One AI stream, two very different readers

Bringing an AI audio-journaling feature into a health product: splitting one stream of AI data into a screen a user reads in three seconds and a clinical dashboard a professional can work from.

Role
Product Design, UX, Information Architecture, Design Systems
Discipline
UX / UI Design
Year
2025
Headline
2 in 1 Audiences, one data stream

Context

IKI Health, backed by Amura Ventures, is a Spain-based team building an AI-assisted health product around audio journaling and stress tracking. The brief was to take a new AI feature and bring it fully into the product across two audiences at once: everyday users on mobile and health professionals on an admin dashboard. The whole thing ran brief to handoff in about two months: nine core mobile screens, twenty-five-plus edge-case variants, four web dashboard screens, sixteen web edge cases, two distinct user flows.

The problem

The core problem was taking one stream of AI output and splitting it into two completely different interfaces for two completely different audiences.
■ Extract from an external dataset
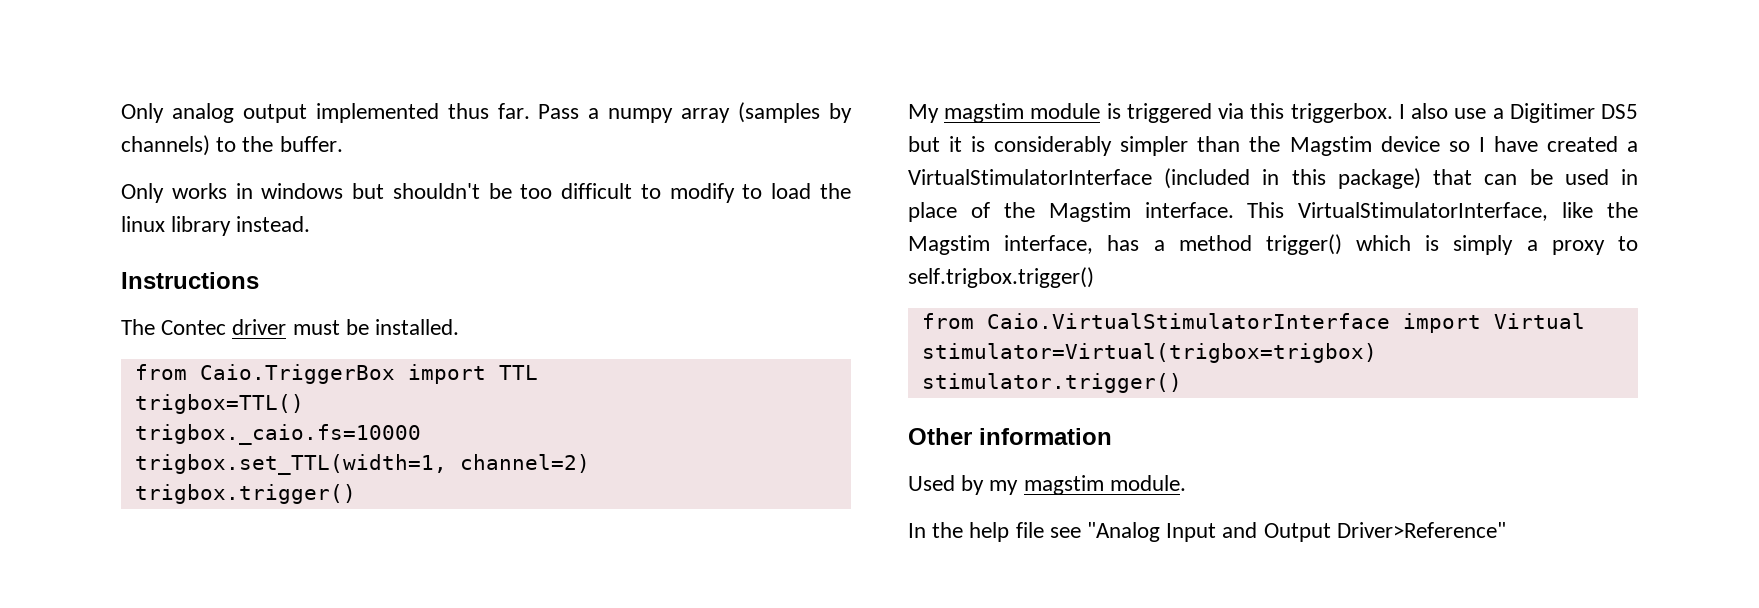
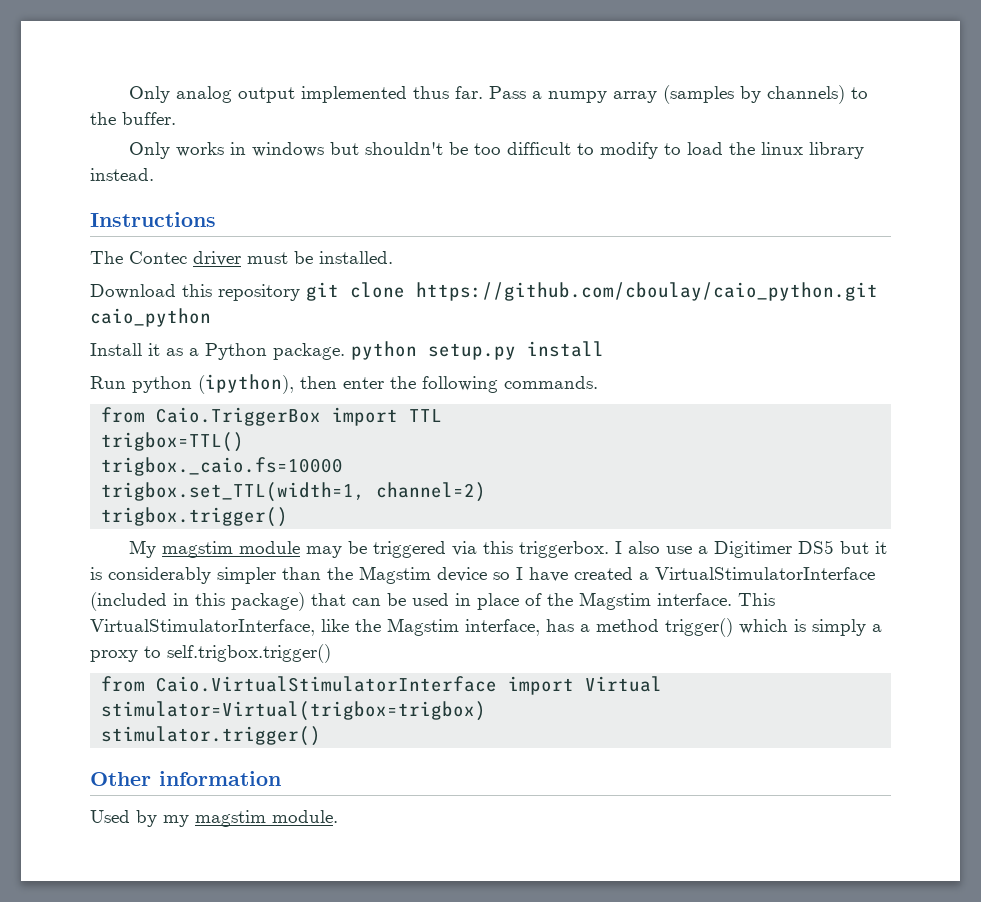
(460, 327) none -> [90,282,878,301] [90,308,211,327] [90,341,604,360] [90,374,598,394] // Download this repository git clone https://github.com/cboulay/caio_python.git caio_python // Install it as a Python package. python setup.py install // Run python (ipython), then enter the following commands.
[1106,103,1121,119] is -> [306,541,368,558] may be
[908,522,1506,542] // In the help file see "Analog Input and Output Driver>Reference" -> (338, 816) none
The feature returned dense, multi-dimensional data (user state, daily and weekly stress, voice metrics, emotion distribution) and the same numbers had to land in two places: a "record success" screen a non-technical user could read in three seconds, and a clinical view with enough depth for professionals to cross-reference against existing patient charts. Same data, two audiences reading at opposite speeds and trusting it in opposite ways. Around that sat a structural problem: the existing navigation was never built to hold stress tracking and audio input, so placement wasn't cosmetic. It forced a rethink of the app's core layout and flows together.

Process

  1. 01

    Built a baseline that didn't exist

    There were no structured design files for the live app, so I rebuilt it in Figma as a central reference everyone could point to, then ran a competitive analysis on audio-journaling apps and health data-viz patterns: to borrow what already worked and find where IKI could do something different without breaking conventions users understood.

  2. 02

    Designed the AI feature from scratch

    The audio journal flow was the heaviest lift: time-of-day states, recording edge cases, and the two result screens that came out the other end. The user screen reads top-down in priority order with the deeper data tucked below the headline; the clinician view treats the same data as a working tool, sitting inside the backend's established patterns where density helps rather than hurts.

  3. 03

    Redesigned navigation in parallel

    The old structure couldn't hold the new features without clutter, so I reworked the core layout and the new flows at the same time, placing each feature where it belonged in the user's mental model instead of wherever a slot happened to be free.

  4. 04

    Treated documentation as design work

    Stakeholders and developers worked in Spanish; the PM was bilingual. So every screen got annotated and every flow got a logic map, letting the team review and approve asynchronously without translated meetings, and keeping the Spanish-speaking dev team unblocked instead of waiting on verbal handoffs.

Outcome

Both audiences are served from a single source of data: a results screen a user can read in three seconds, and a clinician dashboard dense enough to cross-reference against existing charts, each speaking its own language while the underlying design system grew to carry them rather than forking into a parallel one. Because the thinking lived in clear written specs, the work was reviewed and approved asynchronously across a language split, without live walkthroughs holding anyone up.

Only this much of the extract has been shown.